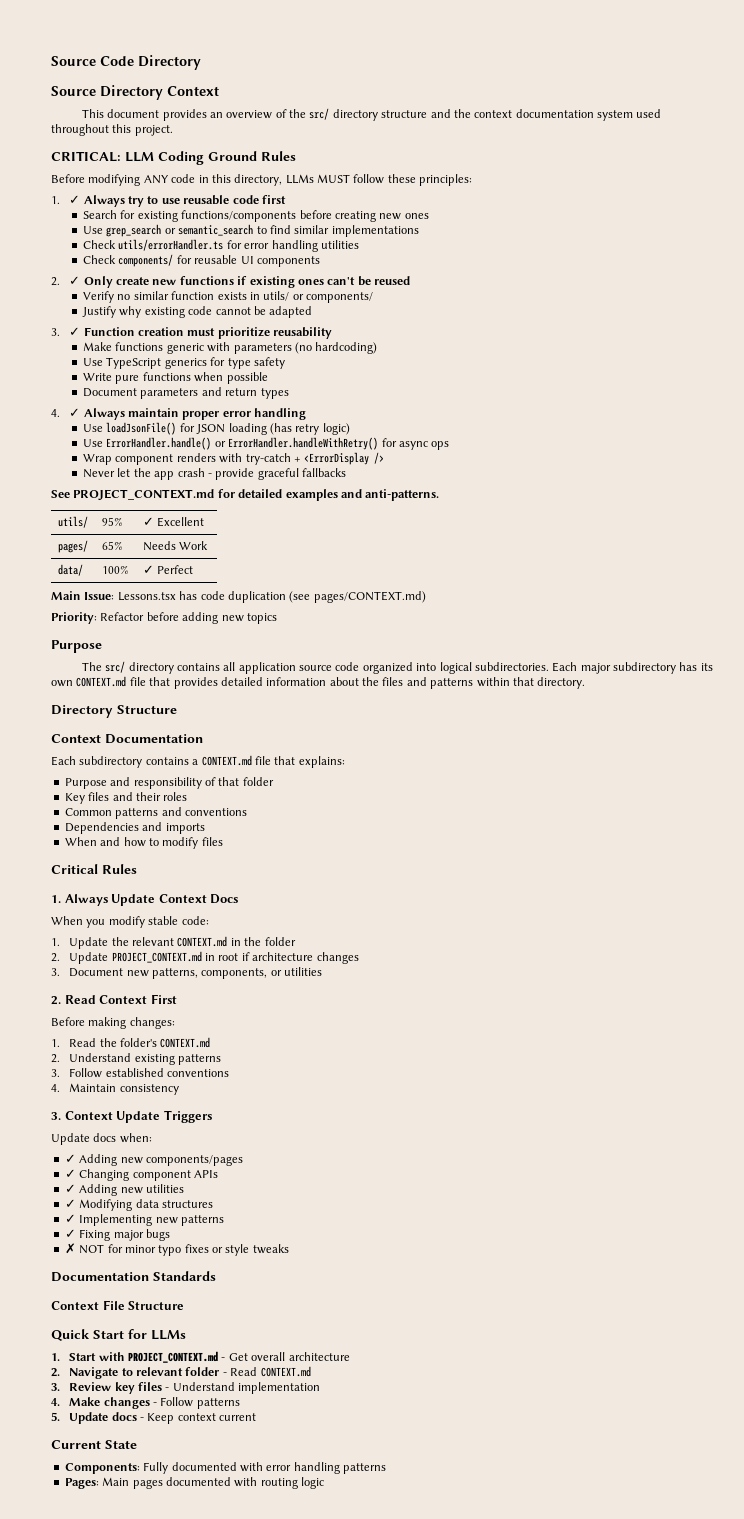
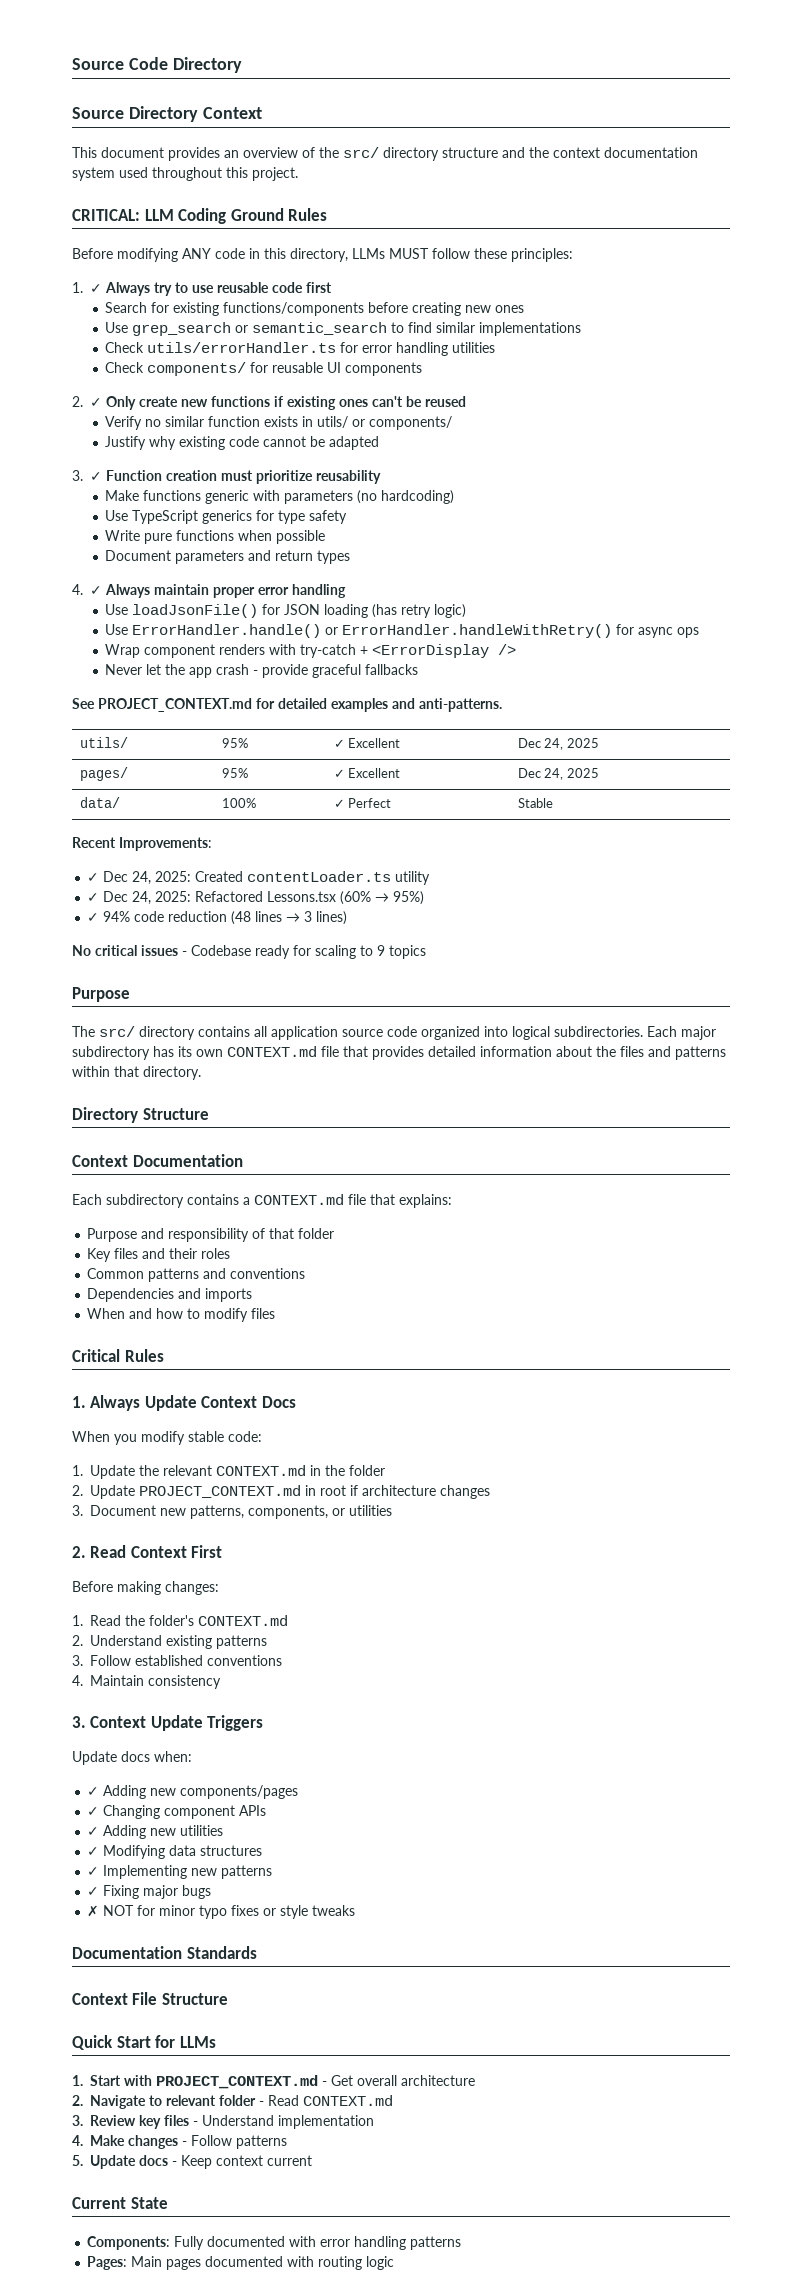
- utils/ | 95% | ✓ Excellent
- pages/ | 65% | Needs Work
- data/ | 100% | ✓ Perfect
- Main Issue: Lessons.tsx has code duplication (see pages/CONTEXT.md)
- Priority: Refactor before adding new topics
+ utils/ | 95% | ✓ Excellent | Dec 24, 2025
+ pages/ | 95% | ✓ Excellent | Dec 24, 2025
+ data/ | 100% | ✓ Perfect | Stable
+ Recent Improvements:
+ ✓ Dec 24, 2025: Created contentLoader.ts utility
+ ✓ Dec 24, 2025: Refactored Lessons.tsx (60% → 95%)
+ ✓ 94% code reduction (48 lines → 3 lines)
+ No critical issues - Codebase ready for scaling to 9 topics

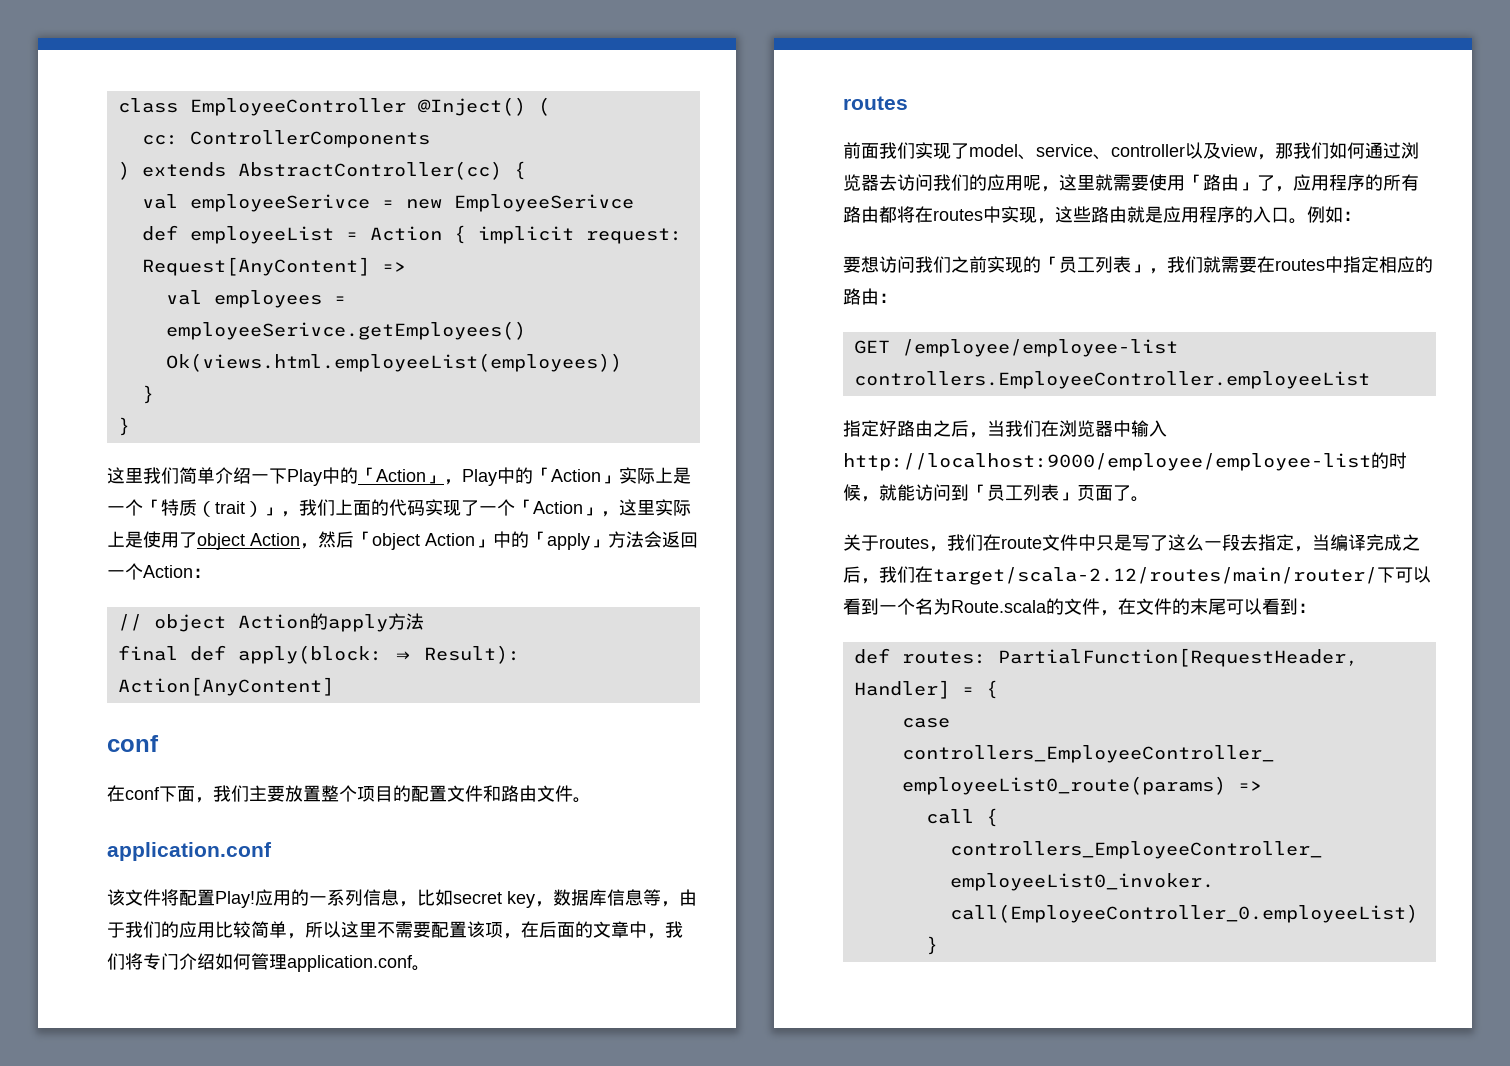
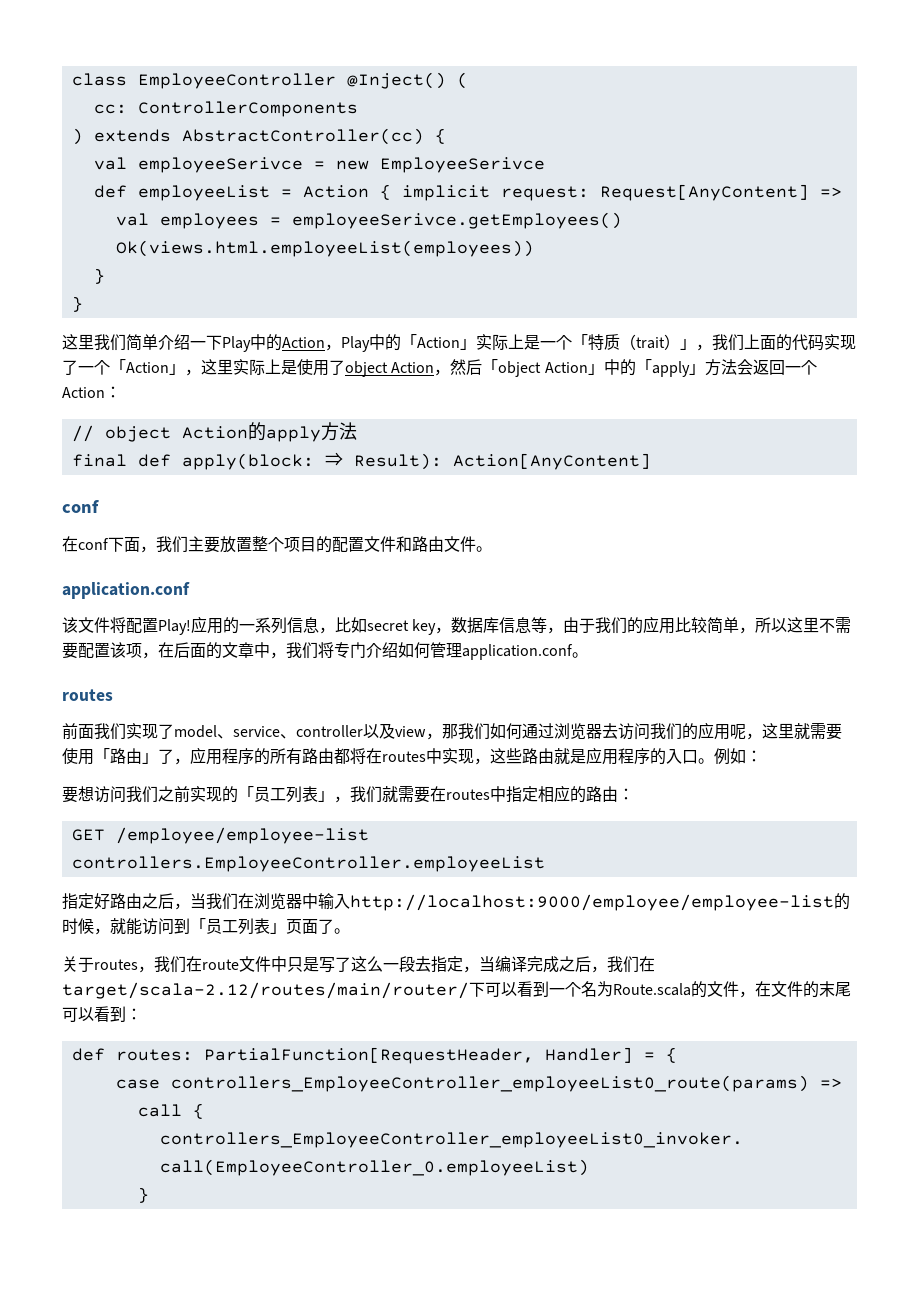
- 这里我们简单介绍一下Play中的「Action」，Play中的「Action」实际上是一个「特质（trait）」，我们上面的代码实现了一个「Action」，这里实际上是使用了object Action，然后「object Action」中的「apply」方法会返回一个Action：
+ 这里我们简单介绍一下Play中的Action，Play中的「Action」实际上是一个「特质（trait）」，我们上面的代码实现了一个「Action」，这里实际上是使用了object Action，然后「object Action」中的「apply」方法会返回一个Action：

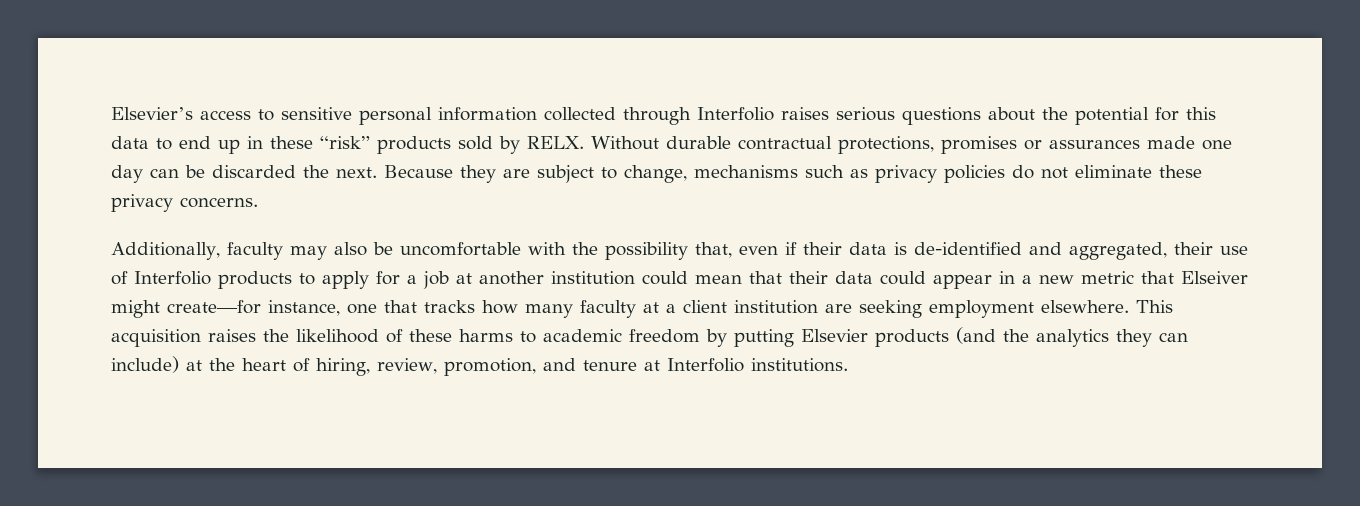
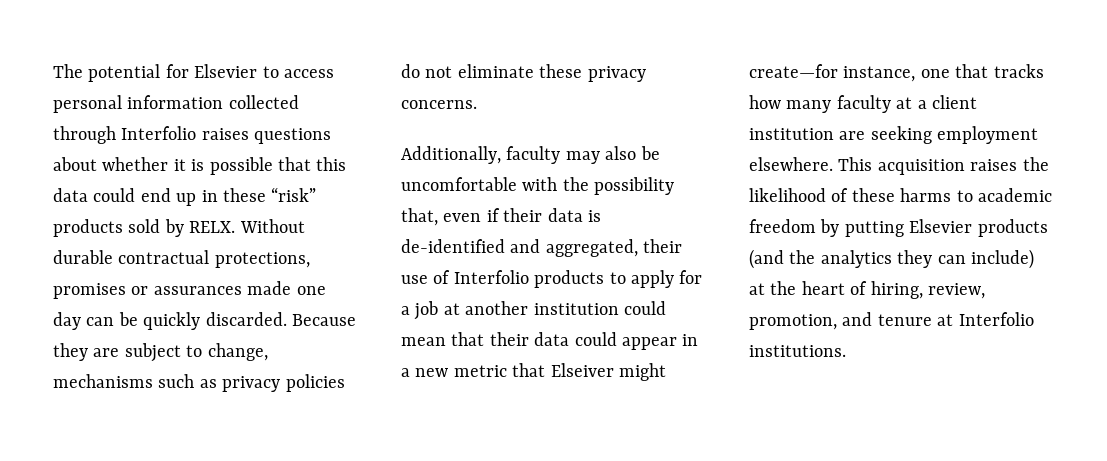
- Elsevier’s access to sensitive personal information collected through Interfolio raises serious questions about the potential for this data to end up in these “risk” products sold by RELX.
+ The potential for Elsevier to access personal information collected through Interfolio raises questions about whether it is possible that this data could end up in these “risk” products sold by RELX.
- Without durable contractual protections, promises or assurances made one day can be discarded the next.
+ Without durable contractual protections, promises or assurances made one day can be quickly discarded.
..............................
THE PROBLEM:
Although the records hold pictures, return only what remains, word for word.

ANSWER FOR THIS EXERCISE:
- utils/ | 95% | ✓ Excellent
- pages/ | 65% | Needs Work
- data/ | 100% | ✓ Perfect
- Main Issue: Lessons.tsx has code duplication (see pages/CONTEXT.md)
- Priority: Refactor before adding new topics
+ utils/ | 95% | ✓ Excellent | Dec 24, 2025
+ pages/ | 95% | ✓ Excellent | Dec 24, 2025
+ data/ | 100% | ✓ Perfect | Stable
+ Recent Improvements:
+ ✓ Dec 24, 2025: Created contentLoader.ts utility
+ ✓ Dec 24, 2025: Refactored Lessons.tsx (60% → 95%)
+ ✓ 94% code reduction (48 lines → 3 lines)
+ No critical issues - Codebase ready for scaling to 9 topics

- 这里我们简单介绍一下Play中的「Action」，Play中的「Action」实际上是一个「特质（trait）」，我们上面的代码实现了一个「Action」，这里实际上是使用了object Action，然后「object Action」中的「apply」方法会返回一个Action：
+ 这里我们简单介绍一下Play中的Action，Play中的「Action」实际上是一个「特质（trait）」，我们上面的代码实现了一个「Action」，这里实际上是使用了object Action，然后「object Action」中的「apply」方法会返回一个Action：

- Elsevier’s access to sensitive personal information collected through Interfolio raises serious questions about the potential for this data to end up in these “risk” products sold by RELX.
+ The potential for Elsevier to access personal information collected through Interfolio raises questions about whether it is possible that this data could end up in these “risk” products sold by RELX.
- Without durable contractual protections, promises or assurances made one day can be discarded the next.
+ Without durable contractual protections, promises or assurances made one day can be quickly discarded.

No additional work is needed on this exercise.